On the range with the Precision Pro gloves

I like the looks of the Precision Pro gloves, but like anything else, they are no good if they don’t work. I loaded up several guns, including my 10mm Sig Sauer XTen, and headed to the range. One of the first things I noticed about this pair of gloves was the thickness. They are not as thick as cold weather gloves but thick enough to protect your hands. I have some ultra-thin pairs that are handy in some cases, but they don’t feel like they protect your hands as well.
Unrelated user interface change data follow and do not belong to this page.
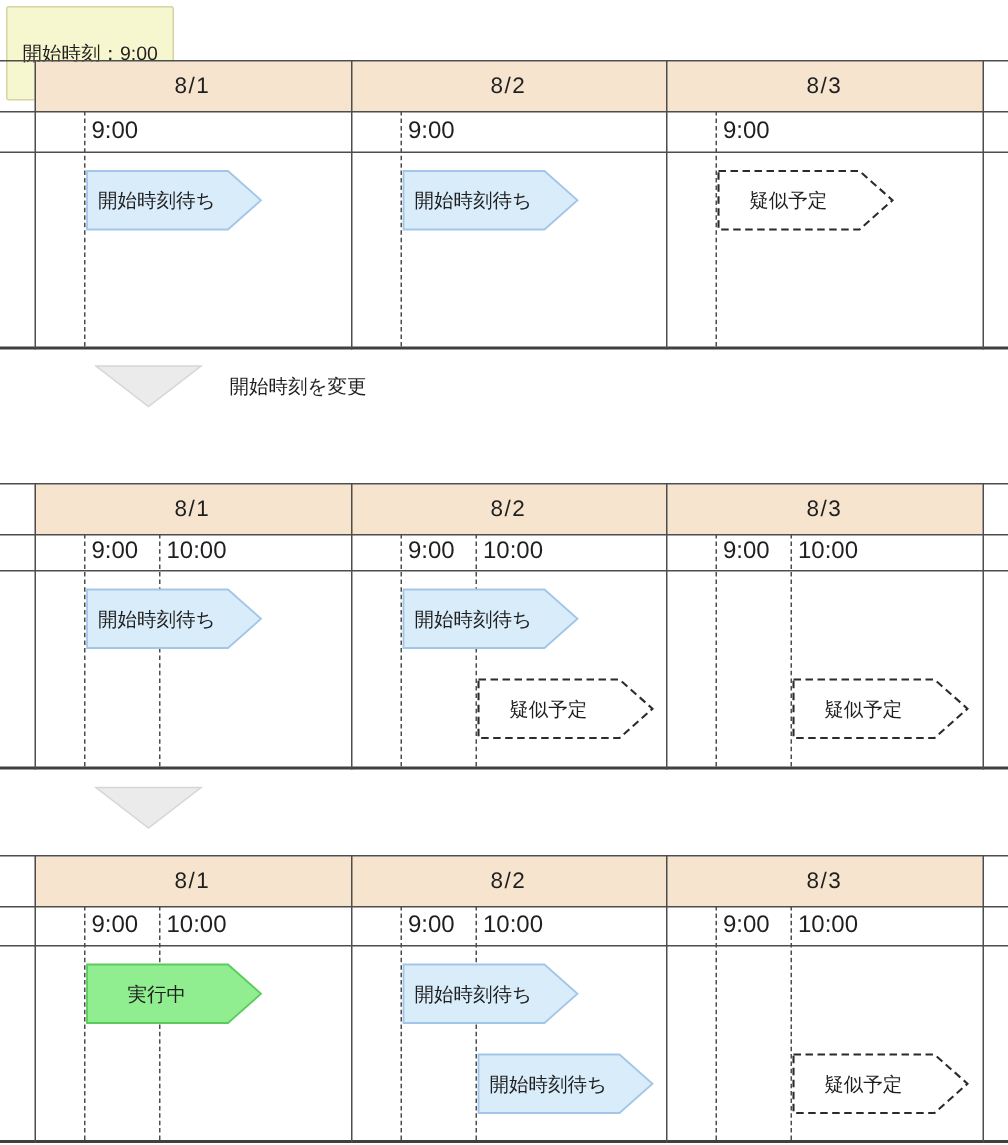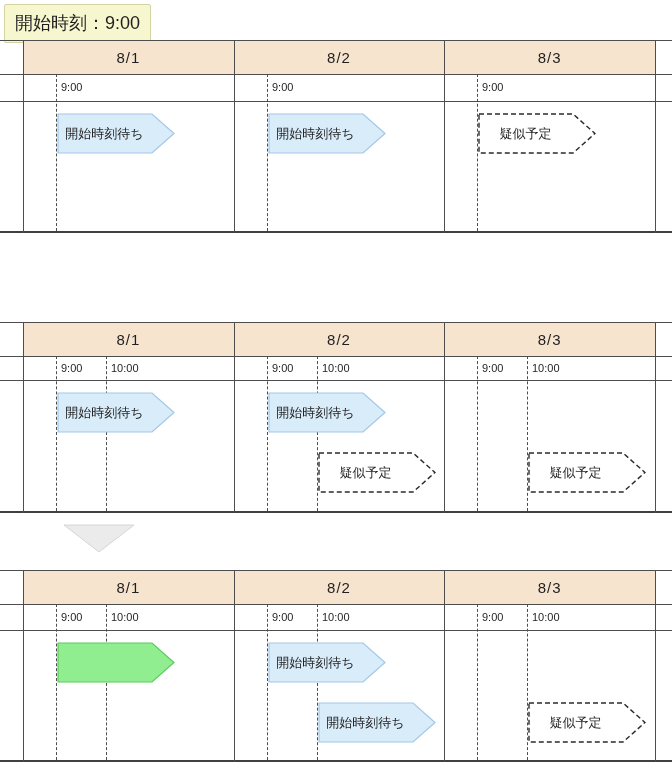--- a/index.html
+++ b/index.html
@@ -3,50 +3,56 @@
 <meta charset="utf-8">
 <style>
   html,body{margin:0;padding:0;background:#fff;}
   .canvas{
     position:relative;width:672px;height:763px;background:#fff;
     font-family:"Liberation Sans","DejaVu Sans",sans-serif;
     color:var(--text,#1f1f1f);overflow:hidden;
   }
   .tag{
     position:absolute;background:var(--label-bg);border:1px solid var(--label-border);
-    font-size:18px;line-height:15px;padding:11px 10px;border-radius:2px;white-space:nowrap;
+    font-size:13px;line-height:15px;padding:23px 10px;border-radius:2px;white-space:nowrap;
   }
   .trans{position:absolute;display:flex;align-items:center;}
   .transtext{font-size:13px;margin-left:18px;white-space:nowrap;}
   .hband{position:absolute;background:var(--header-bg);}
   .hline{position:absolute;background:var(--line);}
   .hline.thick{background:var(--line-thick);}
   .vline{position:absolute;width:1px;background:var(--line);}
   .daylabel{
     position:absolute;display:flex;align-items:center;justify-content:center;
     font-size:15px;letter-spacing:1px;
   }
   .gridline{position:absolute;width:0;border-left:1px dashed var(--line);}
-  .timelabel{position:absolute;font-size:11px;white-space:nowrap;}
+  .timelabel{position:absolute;font-size:16px;white-space:nowrap;}
   .bar{position:absolute;}
   .bar svg{position:absolute;left:0;top:0;}
   .bar .barlabel{
     position:absolute;left:0;top:0;width:95px;height:100%;
     display:flex;align-items:center;justify-content:center;
     font-size:13px;white-space:nowrap;
   }
 </style>
 </head>
 <body>
 
 <div class="canvas">
 
   <div class="tag" style="left:4px;top:4px;">開始時刻：9:00</div>
 
 
+  <div class="trans" style="left:63px;top:243px;height:29px;">
+    <svg width="72" height="29">
+      <polygon points="1,1 71,1 36,28" style="fill:var(--triangle-fill);stroke:var(--triangle-border);stroke-width:1"></polygon>
+    </svg>
+    <span class="transtext">開始時刻を変更</span>
+  </div>
 
   <div class="trans" style="left:63px;top:524px;height:29px;">
     <svg width="72" height="29">
       <polygon points="1,1 71,1 36,28" style="fill:var(--triangle-fill);stroke:var(--triangle-border);stroke-width:1"></polygon>
     </svg>
   </div>
 
   <div id="tables">
       <div class="hband" style="left: 23px; top: 41px; width: 632px; height: 33px;"></div>
       <div class="hline" style="left: 0px; top: 40px; width: 672px; height: 1px;"></div>
@@ -143,20 +149,21 @@
       <div class="vline" style="left: 655px; top: 570px; height: 192px;"></div>
       <div class="daylabel" style="left: 23px; top: 570px; width: 210.667px; height: 34px;">8/1</div>
       <div class="gridline" style="left: 56px; top: 604px; height: 156px;"></div>
       <div class="timelabel" style="left: 61px; top: 604px; height: 26px; line-height: 26px;">9:00</div>
       <div class="gridline" style="left: 106px; top: 604px; height: 156px;"></div>
       <div class="timelabel" style="left: 111px; top: 604px; height: 26px; line-height: 26px;">10:00</div>
       <div class="bar" style="left: 57px; top: 642px; width: 118px; height: 41px;">
         <svg width="118" height="41">
           <polygon points="1,1 95,1 117,20.5 95,40 1,40" fill="#90ee90" stroke="#5bcb5b" stroke-width="1.2"></polygon>
         </svg>
+        <span class="barlabel">実行中</span>
       </div>
       <div class="daylabel" style="left: 233.667px; top: 570px; width: 210.667px; height: 34px;">8/2</div>
       <div class="gridline" style="left: 267px; top: 604px; height: 156px;"></div>
       <div class="timelabel" style="left: 272px; top: 604px; height: 26px; line-height: 26px;">9:00</div>
       <div class="gridline" style="left: 317px; top: 604px; height: 156px;"></div>
       <div class="timelabel" style="left: 322px; top: 604px; height: 26px; line-height: 26px;">10:00</div>
       <div class="bar" style="left: 268px; top: 642px; width: 118px; height: 41px;">
         <svg width="118" height="41">
           <polygon points="1,1 95,1 117,20.5 95,40 1,40" fill="#d9ecfa" stroke="#a3c6e8" stroke-width="1.2"></polygon>
         </svg>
Mechanix Precision Pro gloves
Shooting with the Mechanix Precision Pro gloves. [Photo: Jason Mosher]
A Velcro strap allows you to get them as tight as needed, and it’s easy to adjust. There is a small loop on the back of the gloves to help pull them on if they are a little snug. Part of testing the gloves is not just shooting the gun but operating your equipment with them on. I wore a holster and vest carrier and used a gun with a light and optic to make sure I could manipulate each thing. Drawing the Glock 49 from my Safariland 6354 military/tactical holster was extremely easy.
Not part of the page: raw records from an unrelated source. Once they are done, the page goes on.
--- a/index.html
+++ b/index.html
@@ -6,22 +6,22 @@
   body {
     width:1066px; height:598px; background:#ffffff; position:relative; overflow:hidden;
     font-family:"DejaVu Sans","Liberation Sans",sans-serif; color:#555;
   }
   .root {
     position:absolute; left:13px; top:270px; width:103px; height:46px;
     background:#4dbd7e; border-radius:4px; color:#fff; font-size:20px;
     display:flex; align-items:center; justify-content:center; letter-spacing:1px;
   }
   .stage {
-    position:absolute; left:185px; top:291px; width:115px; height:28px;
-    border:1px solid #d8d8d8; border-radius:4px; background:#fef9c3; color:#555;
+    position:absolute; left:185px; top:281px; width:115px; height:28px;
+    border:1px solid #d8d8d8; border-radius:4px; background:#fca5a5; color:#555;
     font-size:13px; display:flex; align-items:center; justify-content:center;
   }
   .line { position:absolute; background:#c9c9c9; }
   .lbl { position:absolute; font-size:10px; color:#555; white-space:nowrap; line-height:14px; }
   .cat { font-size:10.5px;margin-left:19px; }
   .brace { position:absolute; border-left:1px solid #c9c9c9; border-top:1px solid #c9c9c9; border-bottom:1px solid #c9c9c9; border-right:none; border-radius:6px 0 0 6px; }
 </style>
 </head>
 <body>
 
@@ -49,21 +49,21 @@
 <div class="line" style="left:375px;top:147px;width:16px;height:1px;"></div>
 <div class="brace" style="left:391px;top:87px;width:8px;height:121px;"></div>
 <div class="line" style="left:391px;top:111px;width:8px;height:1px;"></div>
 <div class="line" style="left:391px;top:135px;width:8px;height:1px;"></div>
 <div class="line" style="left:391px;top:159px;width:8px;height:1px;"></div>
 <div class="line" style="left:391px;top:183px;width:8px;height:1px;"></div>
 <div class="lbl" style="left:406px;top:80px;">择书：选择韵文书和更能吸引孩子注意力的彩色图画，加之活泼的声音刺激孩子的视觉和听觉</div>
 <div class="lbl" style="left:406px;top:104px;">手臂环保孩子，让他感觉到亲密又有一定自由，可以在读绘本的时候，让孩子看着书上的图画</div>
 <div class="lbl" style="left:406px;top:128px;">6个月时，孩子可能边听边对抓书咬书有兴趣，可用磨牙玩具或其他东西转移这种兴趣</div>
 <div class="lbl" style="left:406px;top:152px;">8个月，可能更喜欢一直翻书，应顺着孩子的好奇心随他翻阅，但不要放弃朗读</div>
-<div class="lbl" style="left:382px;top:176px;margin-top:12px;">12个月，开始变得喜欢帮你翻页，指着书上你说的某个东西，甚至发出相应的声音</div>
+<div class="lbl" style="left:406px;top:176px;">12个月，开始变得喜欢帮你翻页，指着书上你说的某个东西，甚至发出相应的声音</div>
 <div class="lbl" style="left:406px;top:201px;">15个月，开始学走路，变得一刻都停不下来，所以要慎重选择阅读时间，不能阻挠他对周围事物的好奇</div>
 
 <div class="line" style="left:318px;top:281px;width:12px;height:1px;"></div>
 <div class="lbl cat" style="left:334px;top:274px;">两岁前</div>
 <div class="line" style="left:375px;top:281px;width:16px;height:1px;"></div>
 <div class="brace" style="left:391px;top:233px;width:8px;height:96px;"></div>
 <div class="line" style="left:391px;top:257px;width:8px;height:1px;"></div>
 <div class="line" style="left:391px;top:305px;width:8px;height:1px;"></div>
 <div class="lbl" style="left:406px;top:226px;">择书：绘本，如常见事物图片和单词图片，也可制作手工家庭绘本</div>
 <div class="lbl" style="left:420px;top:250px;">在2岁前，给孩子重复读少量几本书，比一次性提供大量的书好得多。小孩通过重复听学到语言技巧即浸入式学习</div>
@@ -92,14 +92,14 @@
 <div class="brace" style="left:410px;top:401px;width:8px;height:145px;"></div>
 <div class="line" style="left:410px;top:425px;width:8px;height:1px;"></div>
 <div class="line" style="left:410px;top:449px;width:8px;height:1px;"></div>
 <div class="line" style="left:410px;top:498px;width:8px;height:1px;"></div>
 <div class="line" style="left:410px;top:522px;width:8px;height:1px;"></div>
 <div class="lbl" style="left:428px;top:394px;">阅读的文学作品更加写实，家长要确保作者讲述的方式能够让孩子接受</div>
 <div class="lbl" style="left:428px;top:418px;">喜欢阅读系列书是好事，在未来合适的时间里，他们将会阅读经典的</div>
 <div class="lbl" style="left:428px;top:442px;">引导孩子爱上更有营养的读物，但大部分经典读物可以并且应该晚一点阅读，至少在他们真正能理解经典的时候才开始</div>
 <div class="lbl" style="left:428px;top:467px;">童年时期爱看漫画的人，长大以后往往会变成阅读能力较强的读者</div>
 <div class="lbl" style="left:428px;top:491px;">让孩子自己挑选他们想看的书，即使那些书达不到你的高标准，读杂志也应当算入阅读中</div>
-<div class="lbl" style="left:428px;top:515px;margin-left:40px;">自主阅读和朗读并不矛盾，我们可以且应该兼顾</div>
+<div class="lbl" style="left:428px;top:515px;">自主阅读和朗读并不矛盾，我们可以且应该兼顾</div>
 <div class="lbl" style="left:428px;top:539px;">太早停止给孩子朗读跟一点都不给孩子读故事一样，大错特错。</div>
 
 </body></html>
Next, I used the light on the gun and then changed the brightness setting on the red dot. Mag changes with my rifle were next, and then shooting some rounds from my 10mm Sig Sauer. Because the Sig XTen doesn’t have an aggressive grip, there is a noticeable difference when shooting it with the gloves on. I also tried loading some ammo in my magazines with the gloves on and did get an AR-15 mag loaded. The thumb of the glove got caught on the feed lip several times, so take them off when loading the mags.

Durability factor

Because the silicone material on the palm feels so soft, I wonder how long it will last. I will continue wearing the gloves to see how they hold up as time goes on. Mechanix has been in the business of making gloves for a long time, so I’m guessing they will hold up. From my time with them on the range, I can’t see any wear on the grip portion of the glove. I threw them in the dryer for about 30 minutes to see if the heat would make the silicone crack, but it didn’t.
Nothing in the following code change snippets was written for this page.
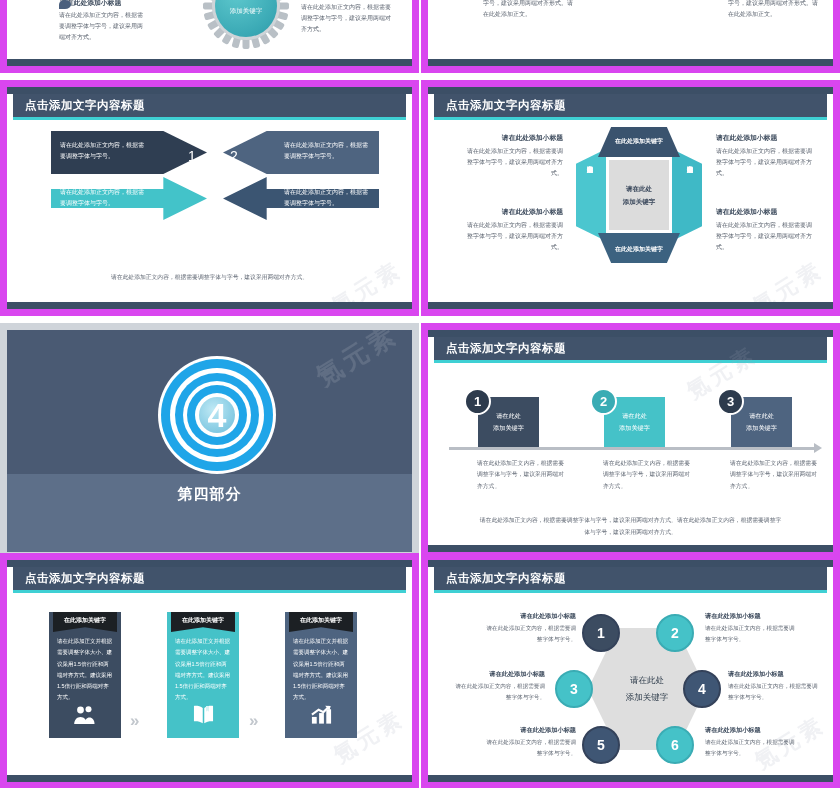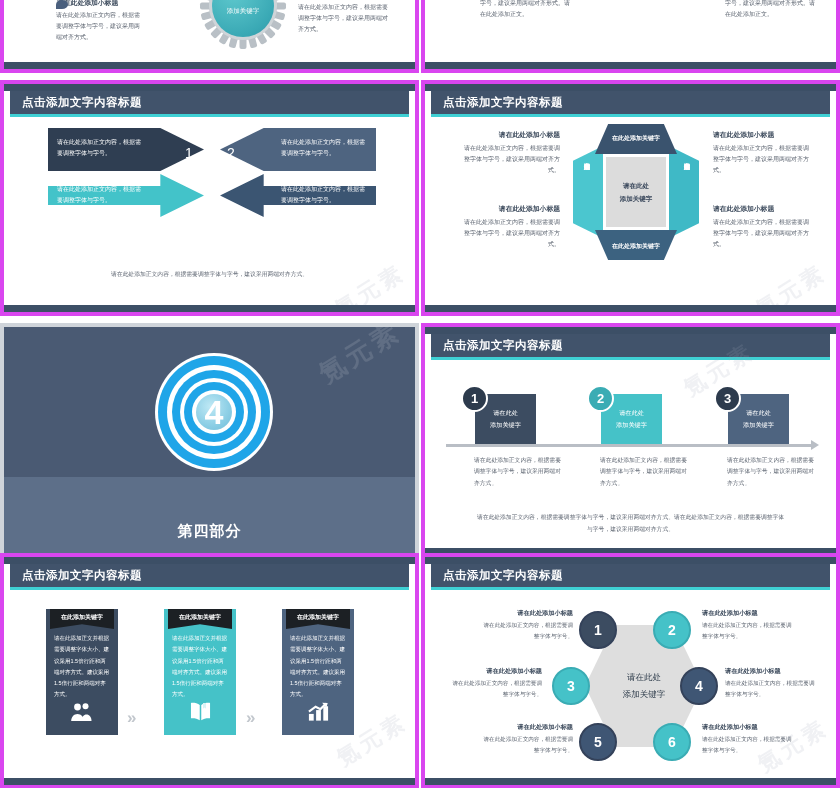--- a/index.html
+++ b/index.html
@@ -3,21 +3,21 @@
 <meta charset="utf-8">
 <style>
   * { margin:0; padding:0; box-sizing:border-box; }
   html,body { width:840px; height:788px; background:#ffffff;
     font-family:"Liberation Sans","DejaVu Sans",sans-serif; overflow:hidden; }
 
   .gallery { position:relative; width:840px; height:788px; background:#ffffff; }
 
   
   .slide { position:absolute; background:#ffffff; overflow:hidden;
-           border:4px solid #d946ef; }
+           border:7px solid #d946ef; }
   .slide .botbar { position:absolute; left:0; right:0; bottom:0; height:7px; background:#3c4f66; }
   .slide .topbar { position:absolute; left:0; right:0; top:0; height:7px; background:#3c4f66; }
 
   
   .hdr { position:absolute; left:6px; right:6px; height:23px; background:#41536b;
          display:flex; align-items:center; }
   .hdr .ttl { color:#ffffff; font-size:11.5px; font-weight:bold; letter-spacing:.5px;
               margin-left:12px; white-space:nowrap; }
   .hdr-under { position:absolute; left:6px; right:6px; height:2.5px; background:#3fd0d4; }
 
@@ -254,21 +254,21 @@
         <div class="r" style="inset:3px;background:#1fa5e8;"></div>
         <div class="r" style="inset:12px;background:#ffffff;"></div>
         <div class="r" style="inset:17px;background:#1fa5e8;"></div>
         <div class="r" style="inset:25px;background:#ffffff;"></div>
         <div class="r" style="inset:29px;background:#1fa5e8;"></div>
         <div class="r" style="inset:37px;background:#ffffff;"></div>
         <div class="r" style="inset:41px;background:radial-gradient(circle at 40% 35%,#bfe9f5 0%,#8fd0e6 55%,#6fbcd8 100%);"></div>
         <div style="position:absolute;left:0;right:0;top:37px;text-align:center;color:#ffffff;font-size:34px;font-weight:bold;line-height:44px;">4</div>
       </div>
 
-      <div class="h2" style="top:155px;margin-top:40px;">第四部分</div>
+      <div class="h2" style="top:155px;">第四部分</div>
     </div>
   </div>
 
   <div class="slide" style="left:421px;top:323px;width:419px;height:236px;">
     <div class="topbar"></div>
     <div class="hdr" style="top:7px;">
       <span class="ttl">点击添加文字内容标题</span>
     </div>
     <div class="hdr-under" style="top:30px;"></div>
     <div class="wm" style="left:255px;top:28px;font-size:22px;">氪元素</div>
Mechanix Precision Pro gloves
Mechanix Precision Pro gloves improve the grip on the firearm. [Photo: Jason Mosher]

Need a pair of shooting gloves?

When compared to other brands I’ve used, the Mechanix Precision Pro gloves appear to be top-notch. What makes them stand apart, however, is the price, which is well below “top-notch” standards. I found my pair on sale for $26.99, and so far, they work as well as gloves that sell for more than twice that amount. They have a snug fit without restricting the movement of your phalanges.

I don’t think they are too thick to wear in the summer, but they would also provide some warmth in the cooler months. I plan to keep this pair with my tactical gear and use them at work as well. Down the road, I’ll post an update on how they are holding up. But for now, the Precision Pro High-Dexterity gloves appear to be a great quality product at a price that’s too low to pass on.

Sheriff Jason Mosher is a law enforcement generalist instructor as well as a firearms and tactical weapons trainer. Jason graduated from the FBI-LEEDA (Law Enforcement Executive Development Association) and serves as a Sheriff for his day job. When he’s not working, he’s on the range, eating steak, or watching Yellowstone.